Er hatte kein einfaches Leben gehabt, Neider und heimliche Feinde hatten ihm zugesetzt. Da er ein großer Sammler von Kunstschätzen war geriet er oft in Geldnöten, allein die durch jüdische Wucherzinsen angewachsenen Wechselschulden (einst zur Einlösung von für ihn zu Schiffe in Triest ankommenden Marmorblöcken kontrahiert) verbunden mit Gassers missbrauchter Nachsicht blieben Parteien seines Hauses oft den Zins schuldig.

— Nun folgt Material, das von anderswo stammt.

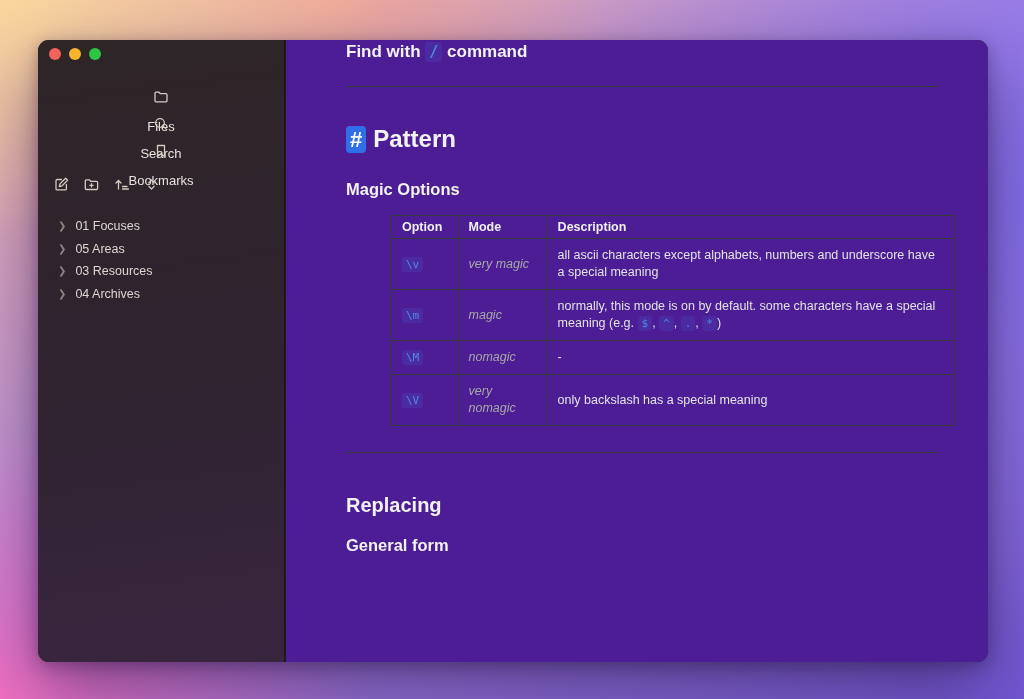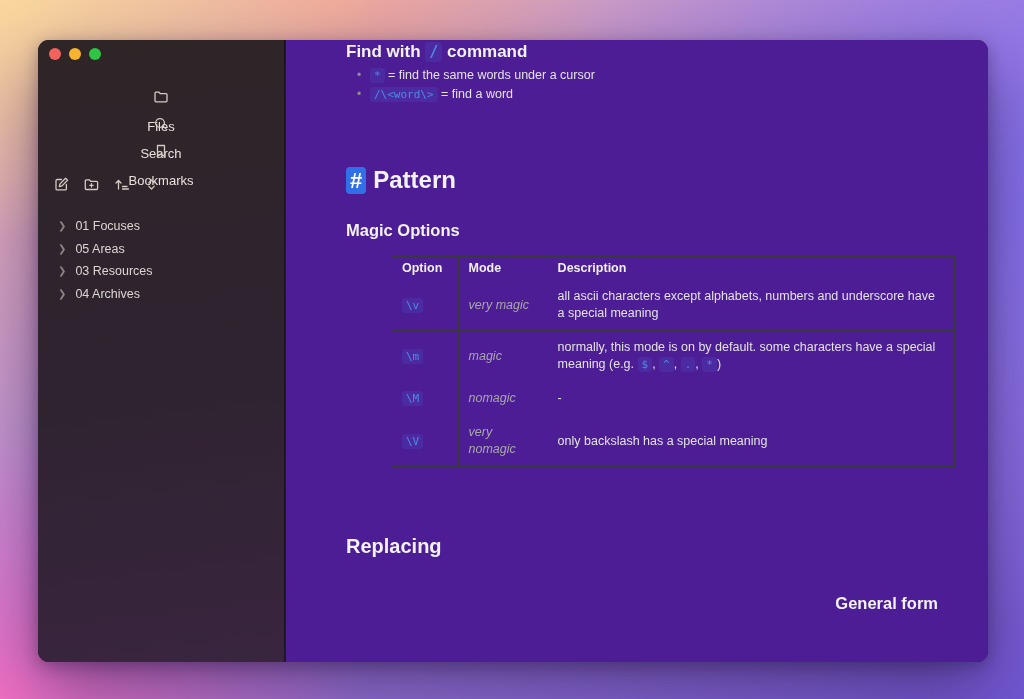--- a/index.html
+++ b/index.html
@@ -72,21 +72,21 @@
     border-collapse:collapse; margin:15px 0 0 45px; width:564px;
     font-size:12.5px; color:#e3e3e3;
   }
   th, td { border:1px solid #39393b; text-align:left; vertical-align:middle; }
   th { font-weight:700; color:#f0f0f0; padding:4px 10px; font-size:12.5px; }
   td { padding:8px 10px; line-height:17px; }
   col.c-option { width:55px; } col.c-mode { width:82px; } col.c-desc { width:375px; }
   td.mode-cell { font-style:italic; color:#a8a8a8; }
   .hr2 { margin-top:26px; }
   .h-replacing { font-size:20px; line-height:28px; margin-top:38px; }
-  .h-sub { font-size:16.5px; line-height:21px; margin-top:33px;text-align:right; }
+  .h-sub { font-size:16.5px; line-height:21px; margin-top:16px; }
   ul.blist.codeline { margin-top:4px; }
 </style>
 </head>
 <body>
 
 <div class="window">
 
   <div class="sidebar">
     <div class="traffic">
       <span class="t-red"></span>
@@ -165,24 +165,20 @@
         <span>04 Archives</span>
       </div>
     </div>
   </div>
 
   <div class="main">
     <div class="content">
 
       <h3 class="h-find"><span>Find with </span><span class="inline-code">/</span><span> command</span></h3>
 
-      <ul class="blist">
-        <li><span class="inline-code">*</span><span> = find the same words under a cursor</span></li>
-        <li><span class="inline-code">/\&lt;word\&gt;</span><span> = find a word</span></li>
-      </ul>
 
       <hr class="hr1">
 
       <h1 class="h-pattern">
           <span class="hash-badge">#</span>
           <span>Pattern</span>
         </h1>
 
       <h4 class="h-magic">Magic Options</h4>
 

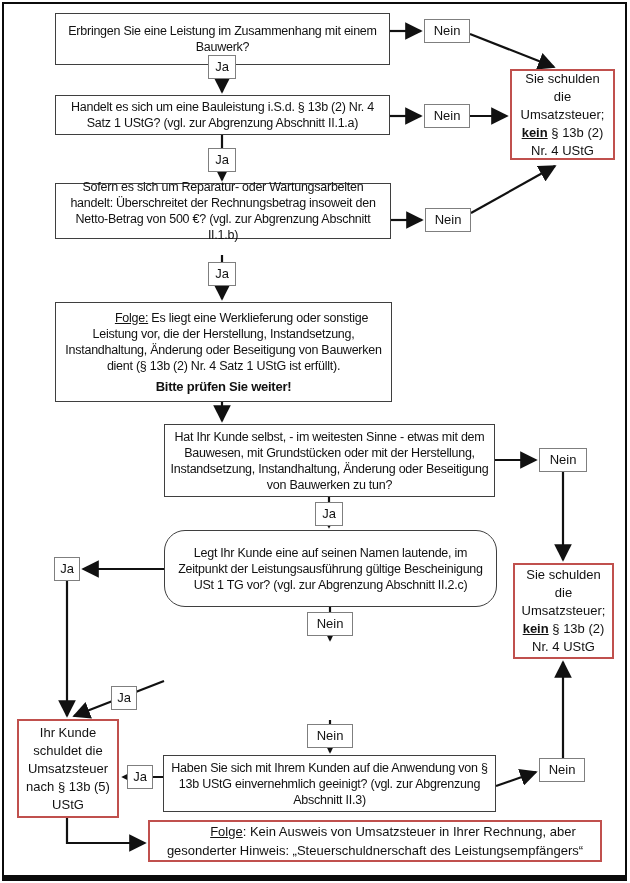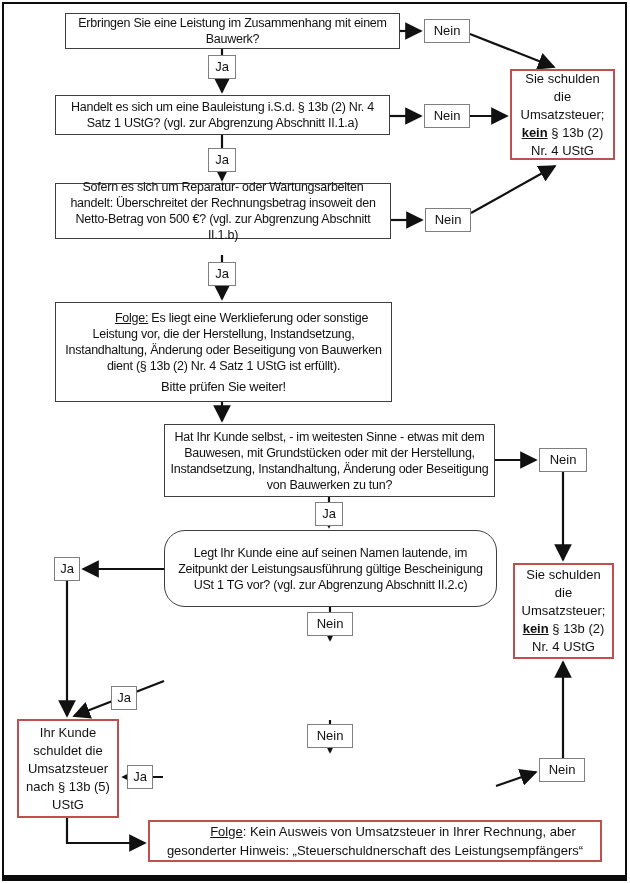--- a/index.html
+++ b/index.html
@@ -11,21 +11,21 @@
   .node { position:absolute; z-index:2; display:flex; flex-direction:column;
           align-items:center; justify-content:center; text-align:center;
           background:#fff; box-sizing:border-box; }
   .qbox { border:1.4px solid #3f3f3f; font-size:12.5px; line-height:16px;
           letter-spacing:-0.25px; padding:2px 5px; }
   .lbl  { border:1.4px solid #7f7f7f; font-size:13px; line-height:14px; }
   .red  { border:2px solid #c0504d; font-size:13px; line-height:18px; padding:1px 5px; }
   .prewrap { white-space:pre-line; }
   .u  { text-decoration:underline;margin-left:36px; }
   .bu { font-weight:bold; text-decoration:underline; }
-  .emph { font-weight:normal; margin-top:5px; font-size:13px; }
+  .emph { font-weight:bold; margin-top:5px; font-size:13px; }
 </style>
 </head>
 <body>
 
 <div class="page">
 
   <div class="frame"></div>
 
   <svg class="arrows" width="630" height="883">
     <defs>
@@ -52,21 +52,21 @@
       <line x1="330" y1="607" x2="330" y2="640" marker-end="url(#ah)"></line>
       <line x1="164" y1="681" x2="74" y2="716" marker-end="url(#ah)"></line>
       <line x1="330" y1="720" x2="330" y2="752" marker-end="url(#ah)"></line>
       <line x1="163" y1="777" x2="123" y2="777" marker-end="url(#ah)"></line>
       <line x1="496" y1="786" x2="536" y2="772" marker-end="url(#ah)"></line>
       <line x1="563" y1="758" x2="563" y2="662" marker-end="url(#ah)"></line>
       <polyline points="67,818 67,843 145,843" marker-end="url(#ah)"></polyline>
     </g>
   </svg>
 
-  <div class="node qbox" style="left:65px;top:13px;width:335px;height:36px;">
+  <div class="node qbox" style="left:55px;top:13px;width:335px;height:52px;">
     <span>Erbringen Sie eine Leistung im Zusammenhang mit einem Bauwerk?</span>
   </div>
 
   <div class="node qbox" style="left:55px;top:95px;width:335px;height:40px;">
     <span>Handelt es sich um eine Bauleistung i.S.d. § 13b (2) Nr. 4 Satz 1 UStG? (vgl. zur Abgrenzung Abschnitt II.1.a)</span>
   </div>
 
   <div class="node qbox" style="left:55px;top:183px;width:336px;height:56px;">
     <span>Sofern es sich um Reparatur- oder Wartungsarbeiten handelt: Überschreitet der Rechnungsbetrag insoweit den Netto-Betrag von 500 €? (vgl. zur Abgrenzung Abschnitt II.1.b)</span>
   </div>
@@ -80,20 +80,23 @@
 
   <div class="node qbox" style="left:164px;top:424px;width:331px;height:73px;">
     <span>Hat Ihr Kunde selbst, - im weitesten Sinne - etwas mit dem Bauwesen, mit Grundstücken oder mit der Herstellung, Instandsetzung, Instandhaltung, Änderung oder Beseitigung von Bauwerken zu tun?</span>
   </div>
 
   <div class="node qbox" style="left:164px;top:530px;width:333px;height:77px;border-radius:21px;">
     <span>Legt Ihr Kunde eine auf seinen Namen lautende, im Zeitpunkt der Leistungsausführung gültige Bescheinigung USt 1 TG vor? (vgl. zur Abgrenzung Abschnitt II.2.c)</span>
   </div>
 
 
+  <div class="node qbox" style="left:163px;top:755px;width:333px;height:57px;">
+    <span>Haben Sie sich mit Ihrem Kunden auf die Anwendung von § 13b UStG einvernehmlich geeinigt? (vgl. zur Abgrenzung Abschnitt II.3)</span>
+  </div>
 
   <div class="node lbl" style="left:208px;top:55px;width:28px;height:24px;">
       <span>Ja</span>
     </div>
   <div class="node lbl" style="left:208px;top:148px;width:28px;height:24px;">
       <span>Ja</span>
     </div>
   <div class="node lbl" style="left:208px;top:262px;width:28px;height:24px;">
       <span>Ja</span>
     </div>

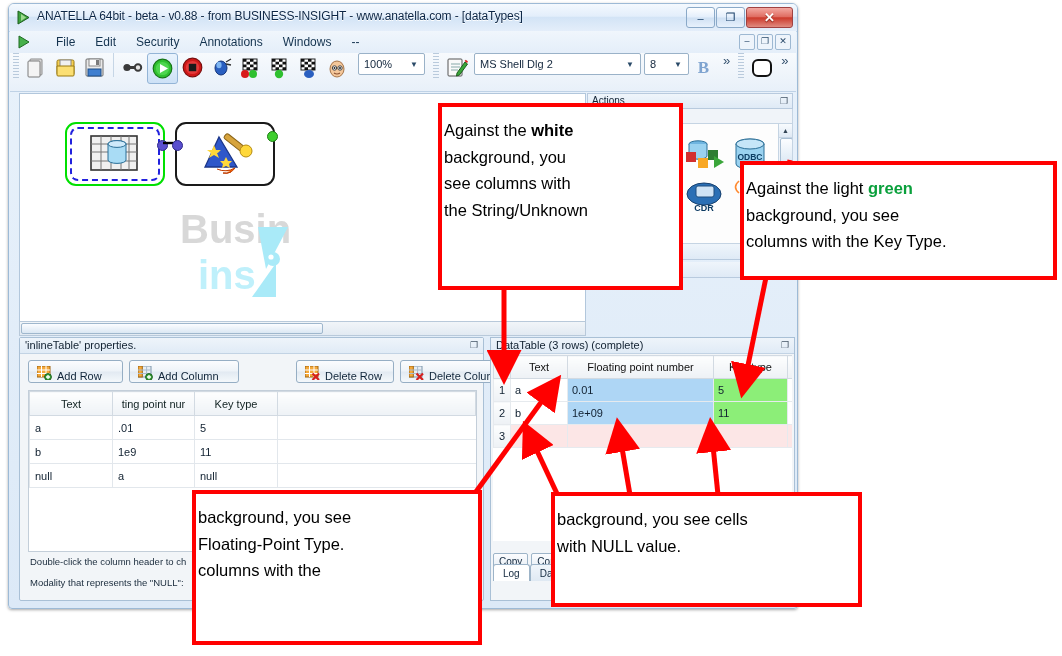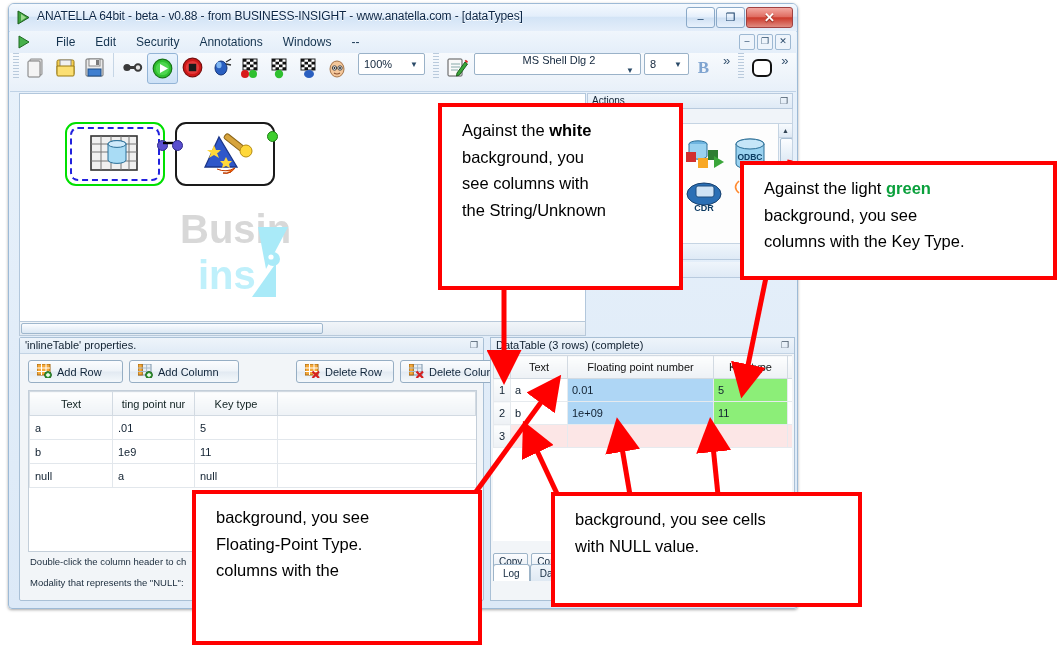--- a/index.html
+++ b/index.html
@@ -115,21 +115,21 @@
   }
   .panel-title{
     height:16px;background:linear-gradient(to bottom,#eef4fa,#e0ebf6);border-bottom:1px solid #c2d3e4;
     font-size:11px;color:#102030;padding:1px 5px;position:relative;box-sizing:border-box;
   }
   .panel-title .pin{position:absolute;right:5px;top:2px;font-size:9px;color:#456;}
   .pbtns{position:absolute;left:8px;top:22px;right:8px;height:24px;}
   .pbtn{
     position:absolute;height:23px;border:1px solid #96aec4;border-radius:3px;
     background:linear-gradient(to bottom,#fbfcfe 0%,#eef3f8 48%,#e2eaf2 52%,#f4f8fb 100%);
-    font-size:11px;color:#10253a;display:flex;align-items:center;gap:5px;padding:0 8px;box-sizing:border-box;
+    font-size:11px;color:#10253a;display:flex;align-items:flex-end;gap:5px;padding:0 8px;box-sizing:border-box;
   }
 
   table.grid{border-collapse:collapse;background:#fff;font-size:11px;color:#102030;table-layout:fixed;}
   table.grid th{
     background:linear-gradient(to bottom,#fdfefe,#eef2f6);border:1px solid #d2dae2;
     font-weight:normal;height:21px;color:#122;
   }
   table.grid td{border:1px solid #e2e7ec;height:23px;padding:0 5px;}
 
   #props-grid-wrap{position:absolute;left:8px;top:52px;width:447px;height:160px;
@@ -160,21 +160,21 @@
     display:flex;align-items:center;padding:0 5px;box-sizing:border-box;margin-top:12px;}
   .dt-tabs{position:absolute;left:3px;top:560px;display:flex;}
   .tab{height:17px;border:1px solid #9db4c8;border-bottom:none;border-radius:3px 3px 0 0;
     font-size:10px;color:#11273d;display:flex;align-items:center;padding:0 9px;box-sizing:border-box;
     background:linear-gradient(to bottom,#f0f5fa,#dfe9f3);}
   .tab.active{background:#ffffff;}
 
   
   .callout{
     position:absolute;background:#ffffff;border:4px solid #ff0000;box-sizing:border-box;
-    font-size:16.5px;line-height:1.62;color:#000;padding:10px 20px;z-index:40;
+    font-size:16.5px;line-height:1.62;color:#000;padding:10px 2px;z-index:40;
   }
   .callout b.blue{color:#3f87d0;}
   .callout b.green{color:#0aa03c;}
   .callout b.red{color:#ff0000;}
   #arrows{position:absolute;left:0;top:0;width:1062px;height:656px;z-index:30;pointer-events:none;}
 </style>
 </head>
 <body>
 
 <div id="app-window">
@@ -336,21 +336,21 @@
     <div class="tbtn">
       <svg width="23" height="23" viewBox="0 0 23 23">
         <rect x="3" y="3" width="14" height="17" rx="1" fill="#fafafa" stroke="#555"></rect>
         <g stroke="#8aa" stroke-width="1">
             <path d="M6 8h9M6 11h9M6 14h7"></path>
           </g>
         <path d="M12 17 L20 6 l2.5 2 L14.5 19 L11.5 20 Z" fill="#3aa63a" stroke="#1d5e1d"></path>
         <path d="M19.5 5 l2.5 2 l1 -1.5 l-2.2 -1.8 Z" fill="#d22"></path>
       </svg>
     </div>
-    <div class="combo" style="width:158px;margin-left:3px;flex-direction:column;">
+    <div class="combo" style="width:158px;margin-left:3px;">
       <span>MS Shell Dlg 2</span>
       <span class="arrow">▼</span>
     </div>
     <div class="combo" style="width:36px;margin-left:3px;">
       <span>8</span>
       <span class="arrow">▼</span>
     </div>
     <div class="tbtn">
       <span style="font-family:'Liberation Serif',serif;font-weight:bold;font-size:17px;color:#7fa4d0;">B</span>
     </div>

So wanderte er des öfteren in den Schuldenarrest aus dem seine Freunde Baron Rosthorn, Graf Hanns Wilczek, Hoyos, Edmund Zichy und andere Kavaliere herausholten. Sein nachlässiges Äußeres wurde ebenfalls oft kritisiert. Kein Wunder, war er doch unausgesetzt bei der Arbeit, wurde er davon abberufen, so blieb ihm keine Zeit erst mit der Toilette zu beginnen und Zylinder und Frack anzulegen, sondern rannte wie er war in Blouse und rundem Hut auf die Straße. Selbst in dieser Tracht soll er zu Audienzen erschienen sein. Weiß von Starkenfels ließ ihn angeblich wegen dieser revolutionären Tracht und besonders seines Staats gefährlichen Kalabresers arretieren.
Seine letzte Ruhe fand der 51jährige Künstler in Villach. Einer der fruchtbarsten und populärsten Künstler Erscheinungen ließ eine Vielzahl von Werken zurück.
Noch eine andere Überraschung konnte Ada Christen Brandstetter bieten. Hinter einem dunkelblauen Vorhang verbarg sich das lebensgroße Gemälde der Bühnen Schauspielerin Josefine Gallmeyer die wie sie ihm verriet ihr eine liebe Freundin gewesen war und zu ihrer Verwunderung gestand ihr Brandstetter, dass auch er zu den Verehrern ihrer Kunst gehörte und er durfte sie oftmals im Thalia Theater in Graz bewundern.
Als Brandstetter wieder bei Ada Christen zu Gast war und sie ihn in ihr Arbeitszimmer in den ersten Stock führte, es war geschmackvoll eingerichtet aber eines berührte ihn eigentümlich, überall hatte sie naturgetreu nachgebildete Totenschädel liegen.
Hans Brandstetter, der Meister eindrucksvoller Kunstwerke war mit Peter Rosegger befreundet und so entstand im Jahr 1883 die liebliche „Waldlilie“, eine Gestalt aus Roseggers „Waldschulmeister“, die im Grazer Stadtpark 1885 enthüllt wurde. Graz hat dem Künstler noch andere bedeutende Werke zu verdanken. So zieren die Universität, das Rathaus, die Herz Jesu Kirche, die Technik, das Opernhaus wunderschöne Gestalten und Gruppen aus des Meisters Hand. Außerdem schuf er noch „Rosegger als Waldschulmeister“.
Seine preisgekrönte Akademiearbeit stellt die bezaubernde Gruppe Maria mit Christus und Johannes dar die 1887 entstanden war. Auch als Schriftsteller war Brandstetter vielfach tätig. 1883 hielt er sich sieben Monate in Rom auf und im Jahr 1895 unternahm er eine Studienreise nach Paris. Seit dem Jahr 1892 war er Professor der Modellierkunst an der Grazer Staatsgewerbeschule. Diese Anstellung ermutigte ihn 1893 einen Hausstand zu gründen. Bis zu seinem Tod im Jänner 1925 arbeitete er und trug zum Ruhm seiner Heimat Steiermark bei.
In der letzten Zeit trat Ada schriftstellerisch nur selten hervor. Auf dramatischen Gebiete hatte sie außerdem wenig Glück.
Nach all den erfolgreichen Glanzzeiten kam auf dem Theater nun ein Misserfolg, der ein schweres Nervenleiden auslöste. Ihr Gatte büßte sein Vermögen ein und musste ein neues Leben beginnen. Draußen in Inzersdorf, an der Laxenburger Straße, im „Einsamhof“ verbrachten beide die wieder ruhiger gewordenen späteren Tage, ist eine ländliche Idylle mit Hühner und Gänse und einem Treibhaus, eben ein kleines Paradies in dem sie wieder glücklich waren. Ada Christen Lebensflamme verlöschte nach schwerer, langwieriger Krankheit am 19. Mai 1901 mit nur 57 Jahren. Aus dieser Fülle von Blütenschönheit und Duft, trug man sie unter großer Beteiligung fort , um sie zur letzten Ruhe zu betten.
QUELLE: Ill. Extrablatt 11. Jänner 1903, 12. Jänner 1903, Presse 16. Februar 1887, Grazer Zeitung 13. Februar 1875, ANNO Österreichische Nationalbibliothek sowie Bilder.